“The successive shocks to global supply chains from the pandemic and the war in Ukraine could ‘herald a shift’ to an era of more volatile inflation and force central banks to guard against it with tighter monetary policy,” Fed vice chair Lael Brainard said in remarks released on Monday by the U.S. central bank, reported Reuters.
The experience with the pandemic and the war highlights the challenges for monetary policy in responding to a protracted series of adverse supply shocks.
If supply continues to prove slow to respond ‘due to challenges such as demographics, deglobalization, and climate change, it could herald a shift to an environment characterized by more volatile inflation compared with the preceding few decades.’

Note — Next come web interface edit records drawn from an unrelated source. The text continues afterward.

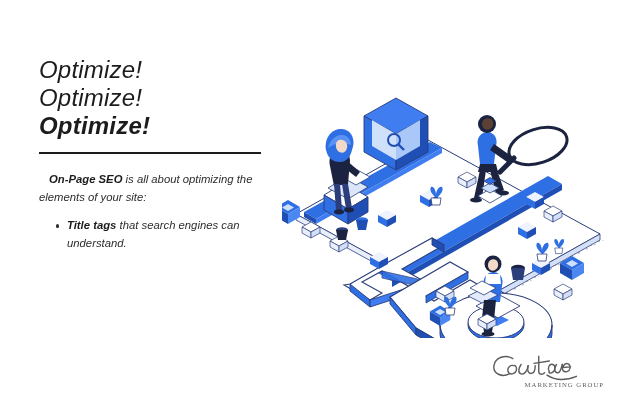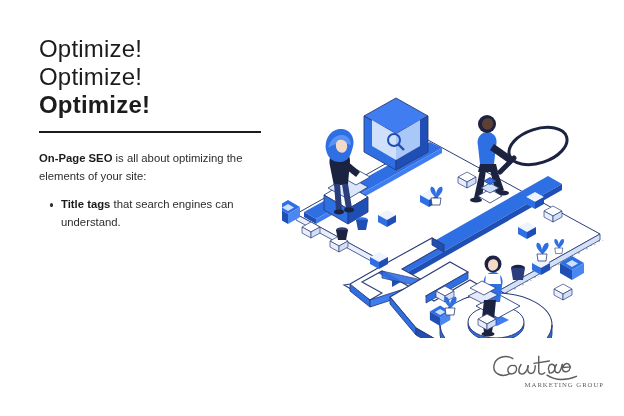"Optimize!" .left { font-style: none -> italic; top: 35px -> 56px }
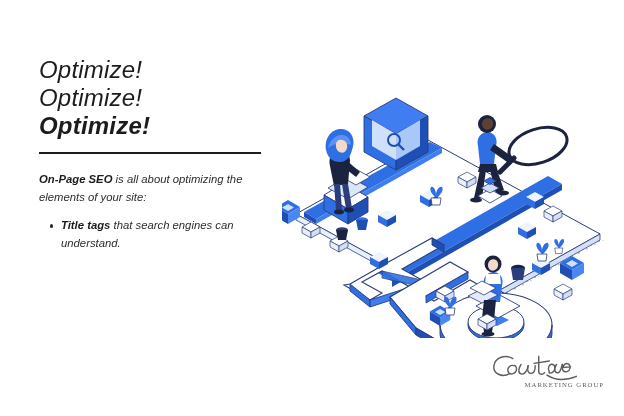"On-Page SEO" .body-copy b { margin-left: none -> 10px }
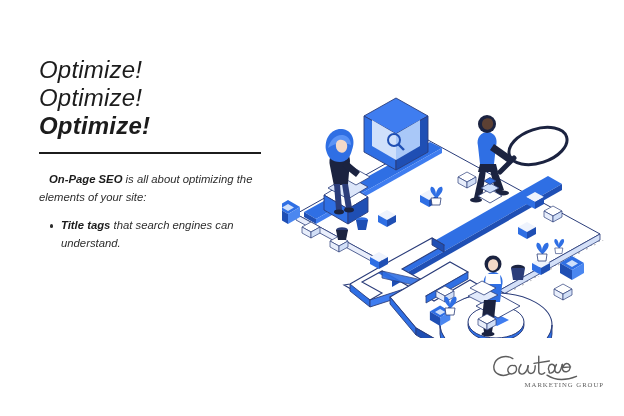"Title tags that search engines" ul.bullets li { margin: 2px -> 8px }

A protracted series of adverse supply shocks could persistently weigh on potential output or could risk pushing inflation expectations above target in ways that call for monetary policy to tighten for risk-management reasons.
Monetary policy often recommends officials ‘look through’ supply shocks that are expected to be temporary, an approach that the Fed used initially when U.S. inflation rose for what were expected to be one-off ‘transitory’ reasons.
But the sequence of such shocks faced in the last two years, with one handing the baton to the other, ‘blurred the lines about what constitutes a temporary shock as opposed to a persistent shock to potential output.’
Even when each individual supply shock fades over time and behaves like a temporary shock on its own, a drawn-out sequence of adverse supply shocks that has the cumulative effect of constraining potential output for an extended period is likely to call for monetary policy tightening to restore balance between demand and supply.
EUR/USD stays pressured
Hawkish Fedspeak has recently helped the EUR/USD bears and so did the comments from Fed’s Brainard. That said, the major currency pair remains pressured near 1.0340 by the press time.